The simplest form of stricture is, where the canal is partially closed by a fold of membrane passing across it, leaving either a crescentric, or annular opening. In the most common kind of stricture the urethra is narrowed in a much greater extent of its course, sometimes for an inch, or more. When the obstruction occasioned by a stricture is very great, the urethra behind is dilated, often inflamed and sometimes ulcerated, so as to give rise to urinary fistula or effusion of urine.

=Rupture= of the urethra may result from severe contusions, or fracture of the bones of the pelvis, and being followed by extravasation of blood and urine, inflammation, suppuration or gangrene may supervene, or fistulous openings may be thus established.

Morbid Growths.

_Warty growths_ sometimes appear within the urethra near the meatus. They are generally quite vascular, and may cause considerable obstruction.

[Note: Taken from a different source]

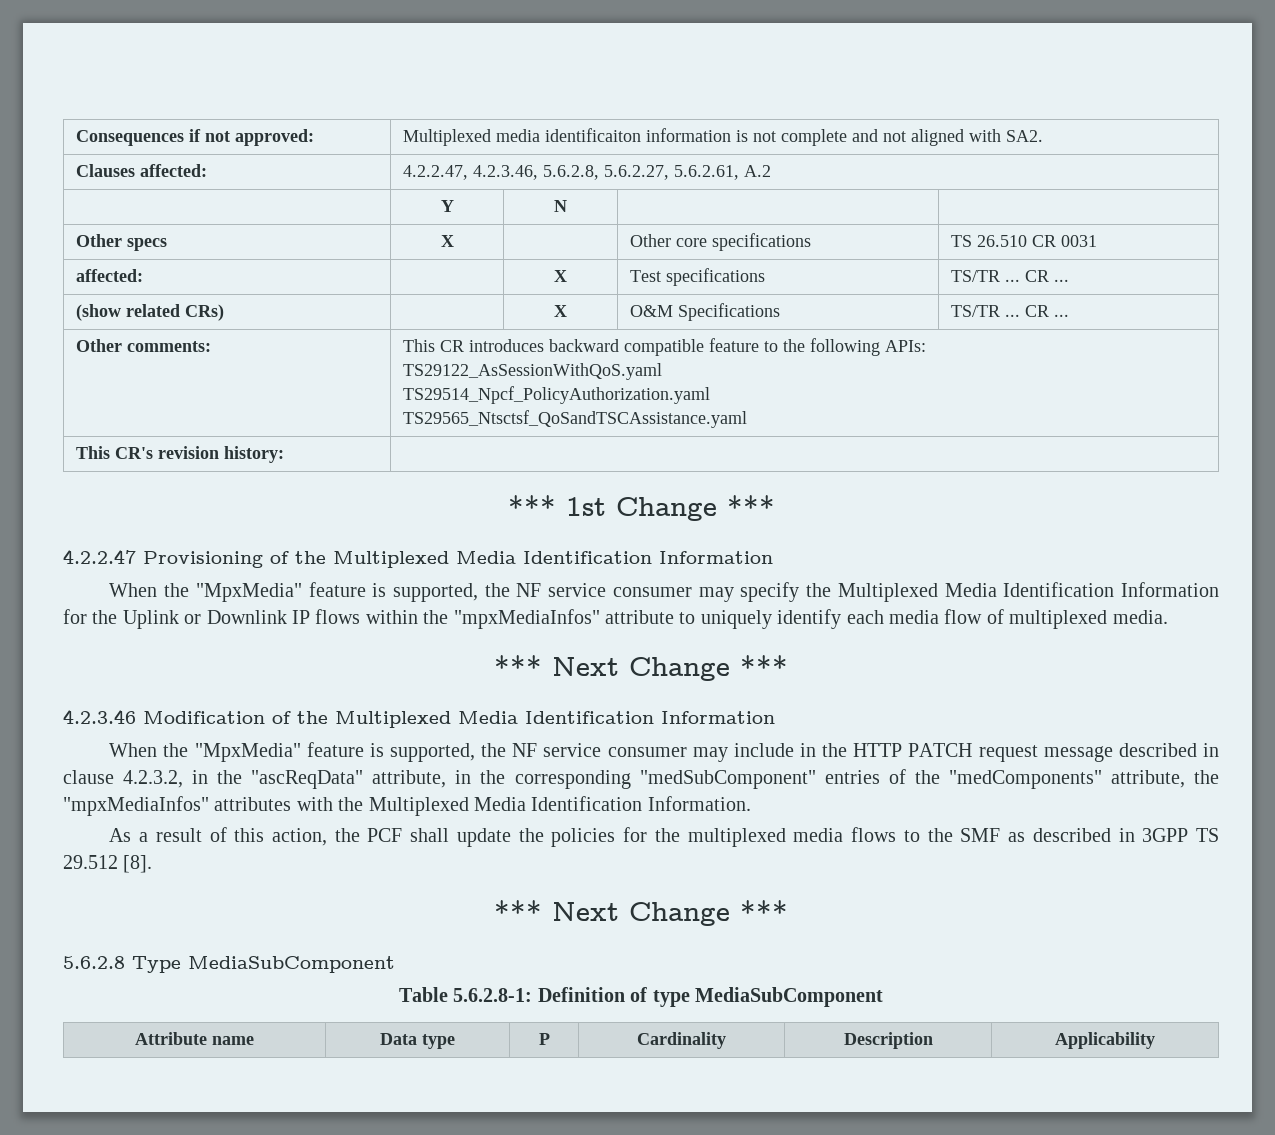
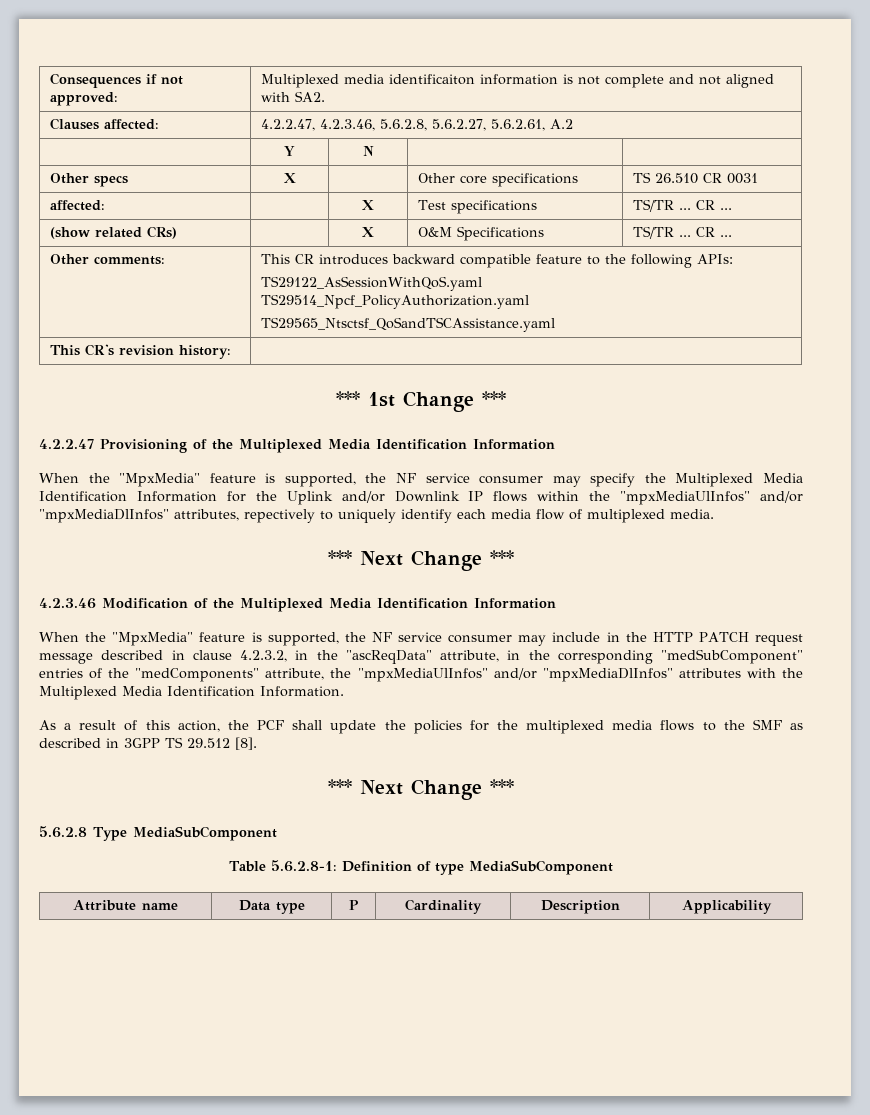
- When the "MpxMedia" feature is supported, the NF service consumer may specify the Multiplexed Media Identification Information for the Uplink or Downlink IP flows within the "mpxMediaInfos" attribute to uniquely identify each media flow of multiplexed media.
+ When the "MpxMedia" feature is supported, the NF service consumer may specify the Multiplexed Media Identification Information for the Uplink and/or Downlink IP flows within the "mpxMediaUlInfos" and/or "mpxMediaDlInfos" attributes, repectively to uniquely identify each media flow of multiplexed media.
- When the "MpxMedia" feature is supported, the NF service consumer may include in the HTTP PATCH request message described in clause 4.2.3.2, in the "ascReqData" attribute, in the corresponding "medSubComponent" entries of the "medComponents" attribute, the "mpxMediaInfos" attributes with the Multiplexed Media Identification Information.
+ When the "MpxMedia" feature is supported, the NF service consumer may include in the HTTP PATCH request message described in clause 4.2.3.2, in the "ascReqData" attribute, in the corresponding "medSubComponent" entries of the "medComponents" attribute, the "mpxMediaUlInfos" and/or "mpxMediaDlInfos" attributes with the Multiplexed Media Identification Information.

_Tubercles_ are of rare occurrence in the urethra.

_Cancer_ occurs only as an extension of the disease from the penis, prostate gland or bladder.

=Urinary Calculi.= Calculi of different size, form, and chemical composition, may be found in the urinary bladder, ureters, or sinus of the kidneys.

_Uric_, or _lithic acid calculi_, are the most frequent in their presence. They may vary in size, from a pea to that of a hen’s egg. In color, also, they may vary from a fawn or light yellow, to a dark, almost mahogany tint. The surface may be slightly tuberculated, or smooth, and the interior, where a section is made, has a concentric arrangement of layers around a central nucleus.

_Oxalate of lime calculi_ are next in frequency. From the strongly tuberculated character of the surface, they are frequently known as mulberry calculi. They are of an irregular, spherical form, and usually single. In color, they are usually of a dark olive or brown, but may be light and almost white. They seldom acquire so large a size as the lithic acid variety, are very hard, and permit of a high polish.

_Phosphatic calculi_ are characterized by their softness, which permits of their being readily crushed. They are of a grayish-white color, and frequently composed of alternate layers of other deposits. They may be composed wholly of phosphate of lime, or of a triple phosphate—ammonio-magnesian phosphate—or of a combination of the two.

_Cystine calculi_ are very rare; they are yellowish in color, of a waxy appearance, and soluble in aqua-ammonia.

_Uric oxide calculi_ are extremely rare; they resemble uric acid calculi, but present a waxy appearance when polished.